● Data for analysis
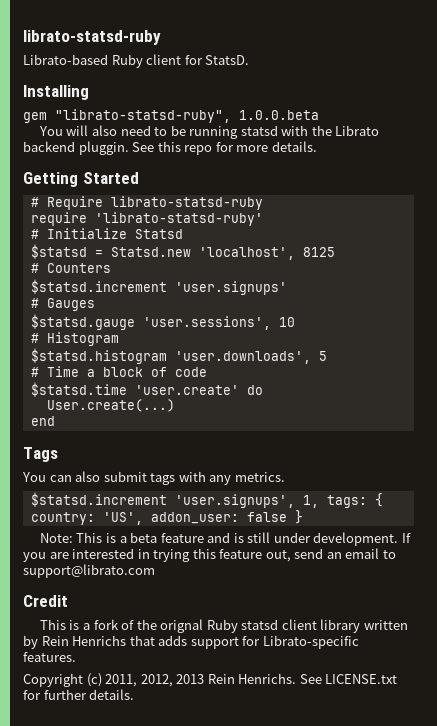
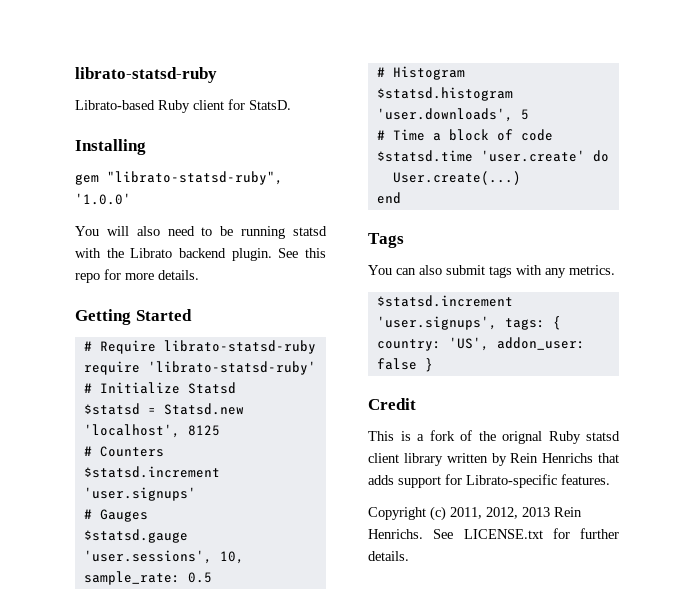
- gem "librato-statsd-ruby", 1.0.0.beta
+ gem "librato-statsd-ruby", '1.0.0'
- You will also need to be running statsd with the Librato backend pluggin.
+ You will also need to be running statsd with the Librato backend plugin.
- $statsd.gauge 'user.sessions', 10
+ $statsd.gauge 'user.sessions', 10, sample_rate: 0.5
- $statsd.increment 'user.signups', 1, tags: { country: 'US', addon_user: false }
+ $statsd.increment 'user.signups', tags: { country: 'US', addon_user: false }
- Note: This is a beta feature and is still under development. If you are interested in trying this feature out, send an email to support@librato.com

● Try it
Your output must be the exact lines from the one containing "Librato backend plugin." through the end of the data above, both included, and nothing more.

● Output of the exercise
+ You will also need to be running statsd with the Librato backend plugin.
- $statsd.gauge 'user.sessions', 10
+ $statsd.gauge 'user.sessions', 10, sample_rate: 0.5
- $statsd.increment 'user.signups', 1, tags: { country: 'US', addon_user: false }
+ $statsd.increment 'user.signups', tags: { country: 'US', addon_user: false }
- Note: This is a beta feature and is still under development. If you are interested in trying this feature out, send an email to support@librato.com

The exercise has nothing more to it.